Thursday, December 4, 2008

December 5

Dec 5 – Today from Proverbs 5 we look at verse 16
"Should your springs overflow in the streets, your streams of water in the public squares?"

This question immediately follows an admonishment to the student to drink water only from his own personal resources, "Drink water from your own cistern, running water from your own well." (verse 15). Water was (and is), a primary basic staple of life in the Mid Eastern culture, and was crucially important to family life. So important was the family water supply to their health and security, that it was actually a crime to steal water from another person's well. Thus a man was not to dip into another’s well simply to satisfy his own desire. In doing so, he threatened the well-being of another’s family. Here the water is a metaphor for intimate relations, and the admonishment is to refrain from having intimate relations with the wives of others. Where verse fifteen warns against drinking from another’s well, today’s verse warns about liberally distributing your own water around town. It’s the same call to fidelity from a different perspective. Now the student is called to place the same value on his own household. If his water supply is critical to the health and security of his own family, why would he go about distributing it as if it were of little or no value to his loved ones? Why would he threaten the well-being of his own household?

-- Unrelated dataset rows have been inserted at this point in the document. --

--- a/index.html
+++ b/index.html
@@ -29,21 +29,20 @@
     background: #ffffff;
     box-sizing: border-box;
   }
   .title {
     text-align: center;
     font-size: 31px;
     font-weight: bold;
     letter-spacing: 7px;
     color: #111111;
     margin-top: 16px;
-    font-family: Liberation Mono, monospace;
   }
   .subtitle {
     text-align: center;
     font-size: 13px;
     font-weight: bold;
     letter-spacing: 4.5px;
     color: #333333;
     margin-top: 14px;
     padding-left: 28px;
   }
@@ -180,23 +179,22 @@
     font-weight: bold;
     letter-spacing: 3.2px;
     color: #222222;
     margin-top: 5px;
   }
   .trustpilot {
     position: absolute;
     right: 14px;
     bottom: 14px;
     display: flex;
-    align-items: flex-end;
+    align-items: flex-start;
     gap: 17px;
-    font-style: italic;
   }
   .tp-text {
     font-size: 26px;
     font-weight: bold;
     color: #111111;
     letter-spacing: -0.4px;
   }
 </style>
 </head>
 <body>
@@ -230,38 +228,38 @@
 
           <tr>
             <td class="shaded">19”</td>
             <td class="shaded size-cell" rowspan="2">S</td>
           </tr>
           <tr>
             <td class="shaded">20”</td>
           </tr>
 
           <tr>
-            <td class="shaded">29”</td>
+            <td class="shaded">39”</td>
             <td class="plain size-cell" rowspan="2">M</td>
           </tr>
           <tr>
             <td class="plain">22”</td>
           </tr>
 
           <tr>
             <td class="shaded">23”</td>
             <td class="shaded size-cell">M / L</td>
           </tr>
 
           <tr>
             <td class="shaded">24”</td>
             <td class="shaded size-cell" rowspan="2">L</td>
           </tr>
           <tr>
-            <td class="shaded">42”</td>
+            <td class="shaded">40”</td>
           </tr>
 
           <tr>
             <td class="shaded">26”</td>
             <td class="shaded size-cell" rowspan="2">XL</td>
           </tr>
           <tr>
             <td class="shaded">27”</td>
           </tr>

"It’s my water, am I not free to do with it as I please?" No. You have committed your water supply to the care of only one household through a sacred covenant. It is in fact, no longer yours to do with as you please. If your values do not dictate it, your covenant commitment certainly does. When a couple marries, God reveals that the two have become one flesh (Genesis 2:24), and that their bodies no longer belong to themselves alone but to one another (1 Cor. 7:4).

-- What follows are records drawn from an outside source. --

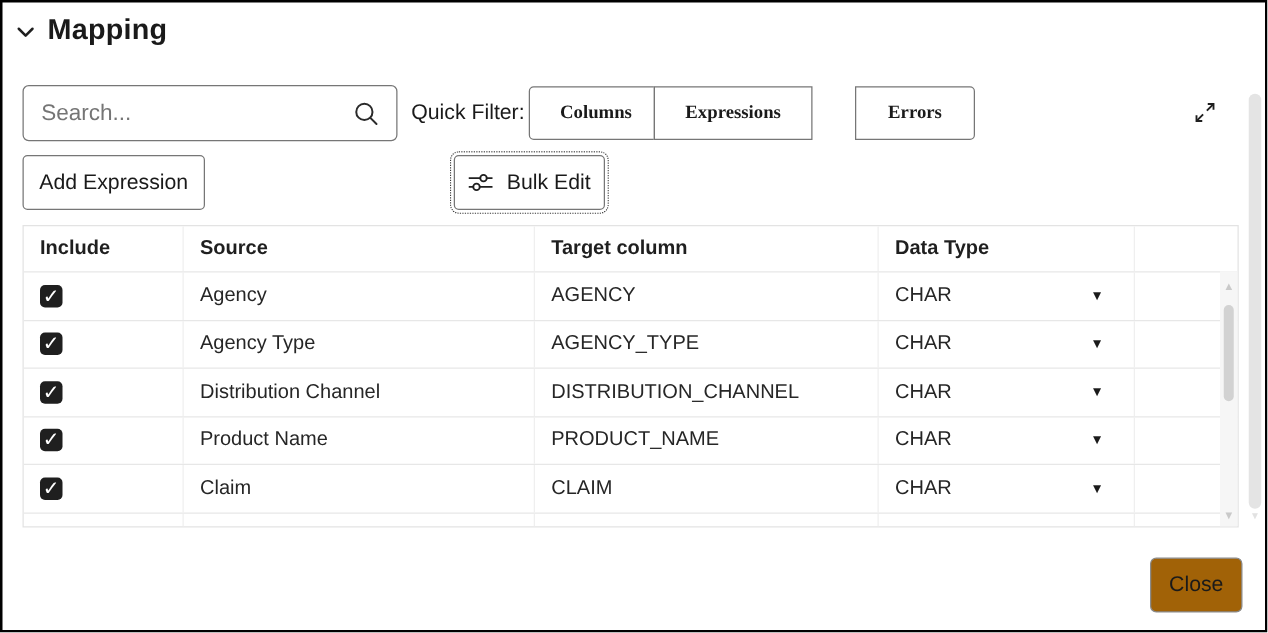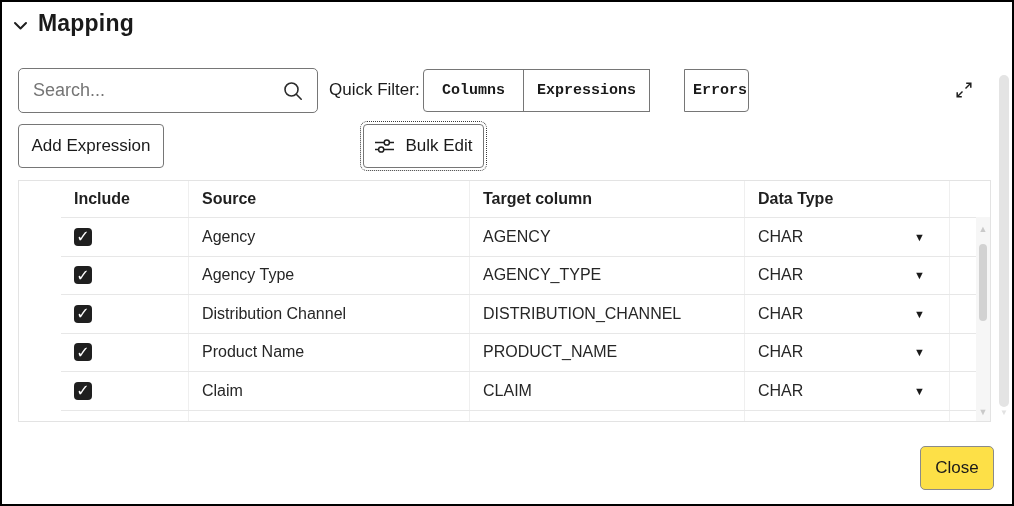--- a/index.html
+++ b/index.html
@@ -46,28 +46,28 @@
     position: absolute; left: 327px; top: 78px;
     font-size: 17px; color: #1a1a1a;
   }
   .filter-group {
     position: absolute; left: 421px; top: 67px; height: 43px;
     display: flex;
   }
   .filter-btn {
     height: 43px;
     border: 1px solid #767676; background: #fff;
-    font-family: Liberation Mono, monospace; font-size: 15px; font-weight: bold;
+    font-family: Liberation Serif, serif; font-size: 15px; font-weight: bold;
     color: #1a1a1a; cursor: pointer;
-    padding: 0 8px;
+    padding: 0 24px;
   }
   .filter-btn + .filter-btn { margin-left: -1px; }
   .filter-btn:first-child { border-radius: 4px 0 0 4px; width: 101px; }
   .filter-btn.mid { width: 127px; }
-  .filter-btn:last-child { border-radius: 0 4px 4px 0; width: 65px; margin-left: 34px; }
+  .filter-btn:last-child { border-radius: 0 4px 4px 0; width: 96px; margin-left: 34px; }
 
   .expand-icon {
     position: absolute; right: 36px; top: 76px;
     width: 24px; height: 24px; cursor: pointer;
     display: inline-flex;
   }
 
   
   .btn {
     position: absolute; top: 122px; height: 44px;
@@ -80,21 +80,21 @@
   .btn-add { left: 16px; width: 146px; }
   .btn-remove { left: 173px; width: 178px; border-color: #d4d4d4; color: #b3b3b3; cursor: default; }
   .btn-bulk { left: 361px; width: 121px; outline: 1px dotted #3a3a3a; outline-offset: 2px; }
   .bulk-icon { display: inline-flex; }
 
   
   .mapping-table {
     position: absolute; left: 16px; top: 178px;
     width: 973px; height: 242px;
     border: 1px solid #e3e3e3;
-    background: #fff; overflow: hidden; padding-left: 42px;
+    background: #fff; overflow: hidden;
   }
   .trow { display: flex; width: 100%; }
   .thead { height: 36px; align-items: center; }
   .tbody-row { height: 38.5px; align-items: center; border-top: 1px solid #e7e7e7; }
   .tbody-row.partial { height: 20px; }
   .tcell {
     height: 100%; display: flex; align-items: center;
     padding-left: 13px; font-size: 16px; color: #262626;
     border-right: 1px solid #efefef; overflow: hidden; white-space: nowrap;
   }
@@ -140,21 +140,21 @@
   .page-scroll-down {
     position: absolute; right: 3px; top: 406px; width: 10px;
     text-align: center; font-size: 8px; color: #e2e2e2; cursor: pointer;
   }
 
   
   .btn-close {
     position: absolute; right: 18px; bottom: 14px;
     width: 74px; height: 44px;
     border: 1px solid #8a8a8a; border-radius: 5px;
-    background: #fde047; color: #1a1a1a;
+    background: #a16207; color: #1a1a1a;
     font-family: inherit; font-size: 17px; cursor: pointer;
   }
 </style>
 </head>
 <body>
 
 <div id="window">
 
   <div class="panel-header">
     <span class="chev-icon">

Although this verse applies specifically to a married person, it does not let the single person off the hook. This is not all the Bible has to say about sexual relations, it is but one discourse of many. It is meant to teach the student about the values of fidelity in the marriage covenant, life the way God purposed it. To allow the cravings of the flesh to dictate one’s actions will bear certain consequence. It not only brings harm to one’s self, but to many others – most of whom are innocent victims. These victims may bear emotional scars for years to come, and often they are children.